地上権

地上権とは?

不動産の取引においては、物件調査が極めて重要です。物件調査の中でも、登記事項証明書(登記簿謄本)を取得することで、その不動産の権利関係などが確認できるため、購入する前に必ずチェックするようにしましょう。登記事項証明書の中には、不動産に関する様々な情報が含まれており、その中の1つに「地上権設定」という項目があります。
「地上権」とは、不動産に建築物や工作物、樹木などの所有権を持つために、不動産の所有者(地主)と契約を結び、一定期間、その不動産を使用する権利を有することを指します。これは借地権の一つであり、建物を建てるために必要な場合や、庭木を植えたい場合などに利用されます。
 

地上権と賃借権の違い

借地権の中でも一般的に広まっているのは「貸借権」ですが、「地上権」という名称も存在します。この地上権には、賃借権とは違う特徴があります。
まず、地上権を設定する際には必ず登記が必要となります。
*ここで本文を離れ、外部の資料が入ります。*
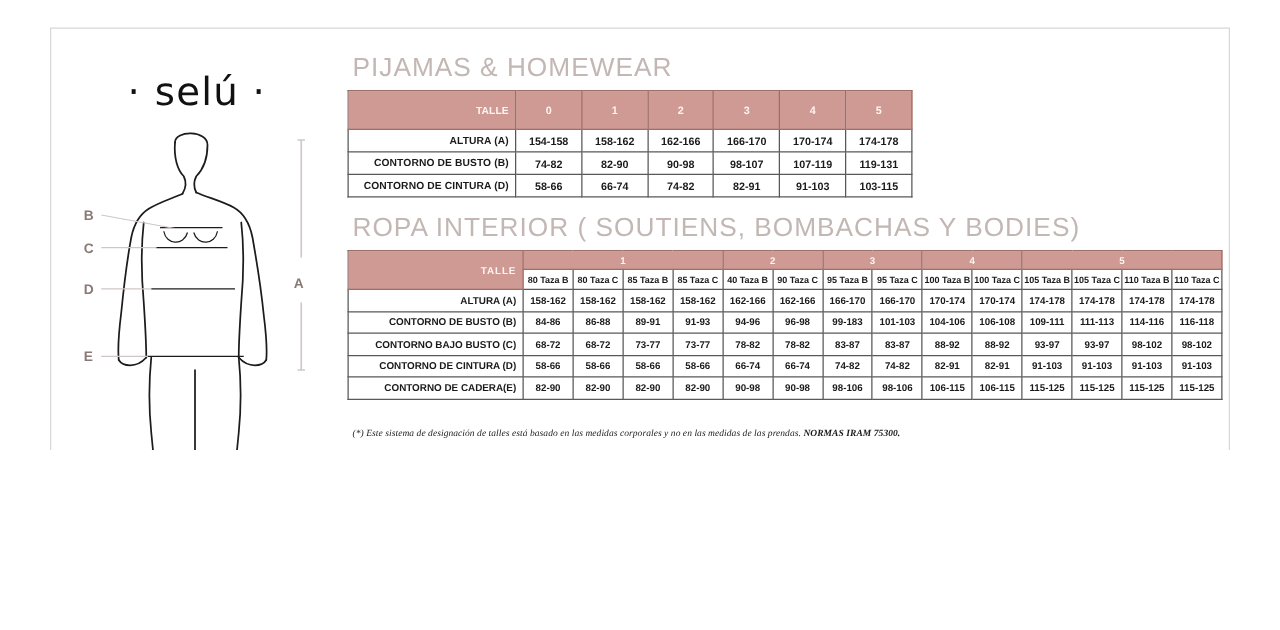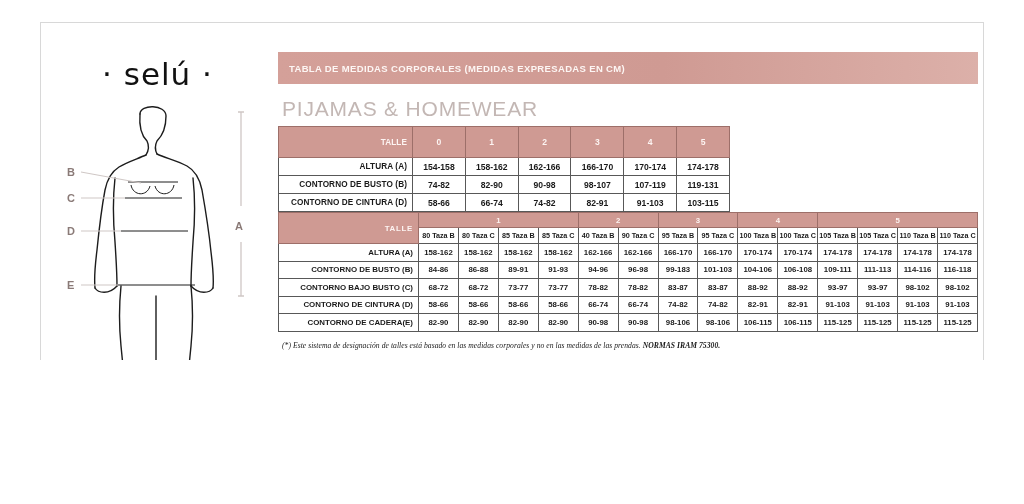--- a/index.html
+++ b/index.html
@@ -236,9 +236,6 @@
 
   <div class="right-panel">
 
-    <div class="banner">
-      <span class="banner-text">TABLA DE MEDIDAS CORPORALES (MEDIDAS EXPRESADAS EN CM)</span>
-    </div>
 
     <div class="section-title">PIJAMAS &amp; HOMEWEAR</div>
     <table class="t1">

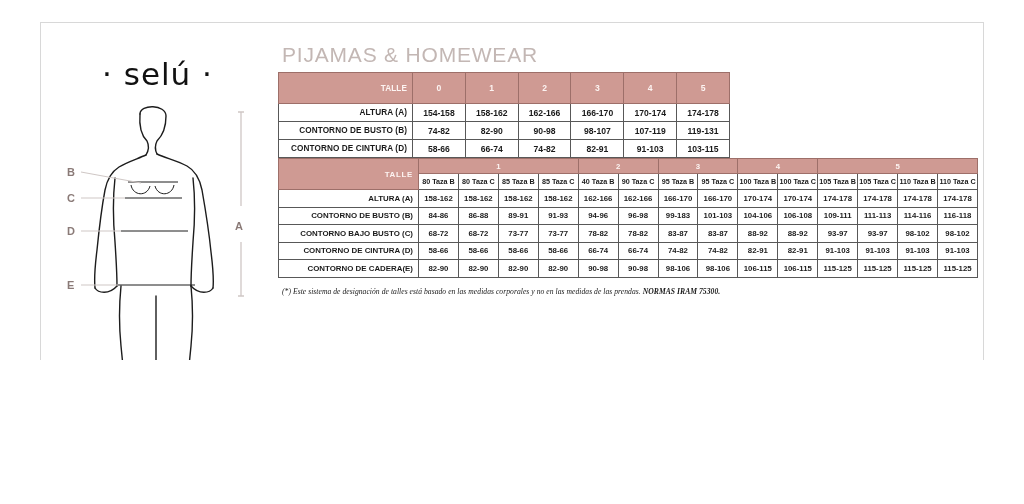--- a/index.html
+++ b/index.html
@@ -281,6 +281,7 @@
       </tbody>
     </table>
 
+    <div class="section-title">ROPA INTERIOR ( SOUTIENS, BOMBACHAS Y BODIES)</div>
     <table class="t2">
       <thead>
         <tr>

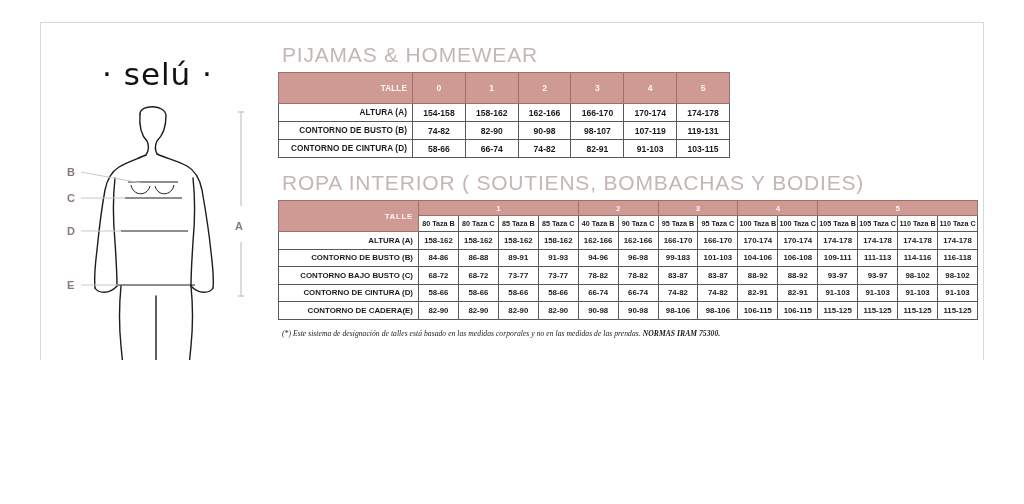--- a/index.html
+++ b/index.html
@@ -153,7 +153,7 @@
   table.t2 .talle-span { height: 29px; }
 
   .footnote {
-    margin: 9px 0 0 4px;
+    margin: 22px 0 0 4px;
     font-family: "Liberation Serif", serif;
     font-style: italic;
     font-size: 7.6px;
そのため、不動産の登記簿を確認すれば、その物件が地上権が設定されているかどうかがすぐにわかります。
また、賃借料は特に定めがないため、賃貸契約のような金銭のやりとりはありません。ただし、地代がかかる場合が多いです。一方、賃貸住宅などでは、家賃が明確に決められています。
さらに、地上権を持つ人は、地主の承諾なしにその権利を譲渡することができます。つまり、自由に売買することができます。また、地上権を持つ建物自体が価値を持つため、抵当権を設定することもできます。
地上権賃借権
権利物権(ものに対する権利)債権(人に対する権利)
登記登記義務あり登記義務なし
譲渡地主の承諾不要地主の承諾必要
地代かからない(かかる場合あり)かかる
借地借家法適用あり適用あり
抵当権地上権に設定可能設定不可(建物には設定可能)

区分地上権と法定地上権

区分地上権

土地に接している部分だけに地上権が発生するわけではありません。土地の空間的利用が進み、建築技術や都市開発の発展に伴い、立体的な土地の利用が必要になってきました。その中で、地下空間や地上の空間にも、所有権の範囲に地上権が含まれます。そして、土地立体的な利用の需要が増していく中、区分地上権が新設されました。
区分地上権は、所有者が土地や建物の一部分を分離して、それを個別に売買、賃貸できる権利を持つことができる地上権です。区分地上権は、所有者が自由に利用できる他の地盤部分や建物とは別の物的な権利を有しており、法律上独立したものとして扱われます。区分地上権は、都市開発において、土地利用計画の適正な規律を定めるために新たに設けられたものであり、現在では最も多く利用されています。
区分地上権の利用において最大の利点は、所有権が変更された場合でも引き続き権利を保有できることです。通常の不動産取引では所有者が変わった時点で権利は消滅しますが、区分地上権では権利が維持されるため、所有者の変更に伴って再契約などの手続きが簡便になります。

法定地上権

法定地上権が発生するには、抵当権の設定時に土地上に建物が建っていることが必要です。また、法定地上権は、「抵当権設定時に土地と建物の所有者が同じである」「土地と建物の一方または両方に抵当権が設定されている」「土地または建物の競売によって所有者が別々になってしまった」場合に限り発生します。
地上権が発生しない場合、抵当権が行使され、建物のみが競売にかけられた場合、建物を取得した所有者は土地を自由に使用できず、将来的にその建物を所有者から譲渡する場合に問題が生じる可能性があります。そのため、法定地上権を第三者に対抗できるように登記する必要があります。

地上権のメリット・デメリット

不動産を所有する人にとって、「地上権」と「賃借権」のどちらが有利かは、その人の目的によって異なります。地上権には、自由に買手を選択する自由と担保を設定できるメリットがあります。しかしながら、土地所有者にとっては、建物の所有者が自由に売買できる地上権ではなく、賃借権を設定することで、建物の売買が行われる度に承諾料を得ることができます。
しかし、土地所有者としては、自身の土地に無断で住んでいる「地上権利者」が現れる事態は好ましくありません。さらに、土地を購入する際には、その土地に関する法的問題がないか確認した上で、購入することが一般的です。こういった事情から、地上権を設定することは、取引に時間やコストを要するかもしれません。
もうひとつ、土地を持つ人が地下鉄や道路建設のために地上権を設定する場合、補償金を得ることができます。